Skincare for boys

As a teenage girl, you just seem to naturally know everything there is about skincare. For me, back in the 80s and early 90s, I learned it all from the ever-reliable pages of Jackie and Just Seventeen, enhanced by reading my mum’s Woman magazine.

In recent years, I’ve had a crash course in skincare for people with ‘highly sensitive skin’, which in my case is severe acne and rosacea (not to mention the painful eczema on my hands). I’ve taken every word my dermatologist has told me on board and followed it to the letter. I won’t put a product near my face which hasn’t been either prescribed or recommended by him. Being on Roaccutane means my skin is even more sensitive than it would be with ‘just’ the acne and rosacea.

I guess girls these days learn all about skincare from YouTube and beauty blogs. But boys?

Boys don’t need to know about skincare, do they?

Sadly, my eldest has severe acne, and I’ve been discovering how little he knows about skincare. Because he’s never read Just Seventeen or watched a beauty vlog on YouTube.

Being of the generation which doesn’t bother to read anything, I’ve read the leaflets of his medication very carefully for him and told him exactly what to do with it. His latest cream requires him to wash his face before use. Wash his face?! Despite my best efforts throughout their childhoods, my kids don’t wash their faces. Their faces get wet in the shower and they will splash a bit of water around their mouths if they’ve got food on them. That is the limit of their face washing.

I bought him some Clearasil (which no doubt the dermatologist will ban and tell us to use something more gentle) and had to give him step by step instructions on how to use it to wash his face. On his first attempt, he used about an eighth of the bottle.

In the meantime, in his desperation to improve his acne while he waits for an appointment with the dermatologist, he’d researched home remedies and made himself a scrub of sugar and olive oil. On the one hand, I’m pleased that he’s taking positive steps. On the other, I’m horrified because I feel he will just be doing further damage to his already sensitive skin, and potentially causing scarring. Using the scrub makes him feel more positive, so I’m letting it go now, until we get strict instructions from the dermatologist. Then he will be following them to the letter!

I bought him a medicated concealer to try to cover his spots, but he didn’t like it. Instead, he nicked his sister’s foundation from the panto last year and has started wearing that. It certainly makes his face look a lot better, but I fear for the damage it is causing. I know the dermatologist told me I should only use foundation from Sk:n Clinics and, having looked at the cost, it’s an absolute fortune. (I’ve never worn foundation, so it’s never been an issue for me.) My son applies the foundation with a blusher brush, also nicked from his sister. Again, I’m pretty sure if he’d watched some YouTube videos, nobody would apply it with a blusher brush. But I’m letting it go. The foundation gives him confidence and that’s all that matters. (I must try not to worry too much about the germs on the brush spreading his spots and making them worse.)

Concealer, Acne, Son, Skin, Teenager

But once he’s been to the dermatologist, if he has to give up the foundation, he will have to do it. He needs to give his skin the best chance of healing, even if that means revealing his spots for a few weeks.

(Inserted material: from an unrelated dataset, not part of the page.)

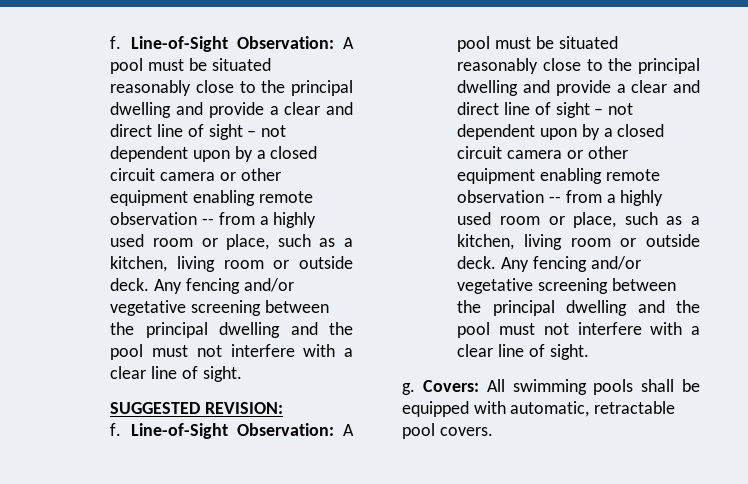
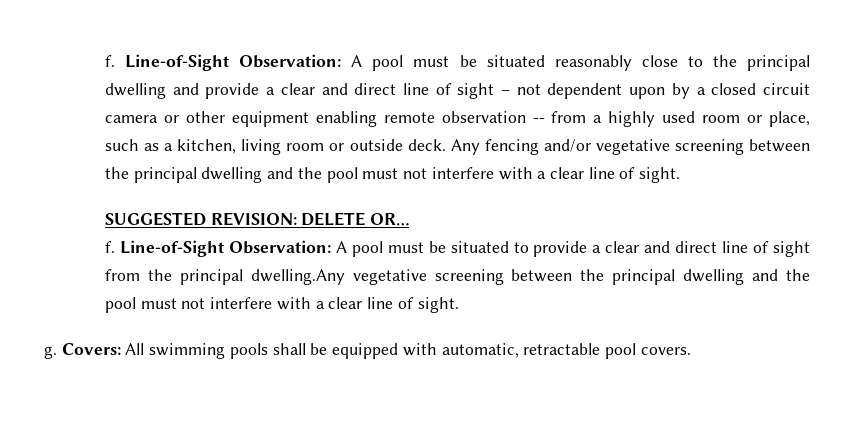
- SUGGESTED REVISION:
- f. Line-of-Sight Observation: A pool must be situated reasonably close to the principal dwelling and provide a clear and direct line of sight – not dependent upon by a closed circuit camera or other equipment enabling remote observation -- from a highly used room or place, such as a kitchen, living room or outside deck. Any fencing and/or vegetative screening between the principal dwelling and the pool must not interfere with a clear line of sight.
+ SUGGESTED REVISION: DELETE OR…
+ f. Line-of-Sight Observation: A pool must be situated to provide a clear and direct line of sight from the principal dwelling.Any vegetative screening between the principal dwelling and the pool must not interfere with a clear line of sight.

Sadly, I’ve recently noticed a few spots on my younger son’s forehead. If we were any other family, I would have let them go, but I can’t risk it in our family. So he’s been whisked off to the doctor’s and has already got his first prescription lotion. The GP knows us and our problems so well, he just asked me what medication I’d like him to have! Between us, we’ve used them all over the last couple of years.

I’ve had to go over the whole ‘how to wash your face’ thing again, for my younger son. How can they not know how to wash their faces?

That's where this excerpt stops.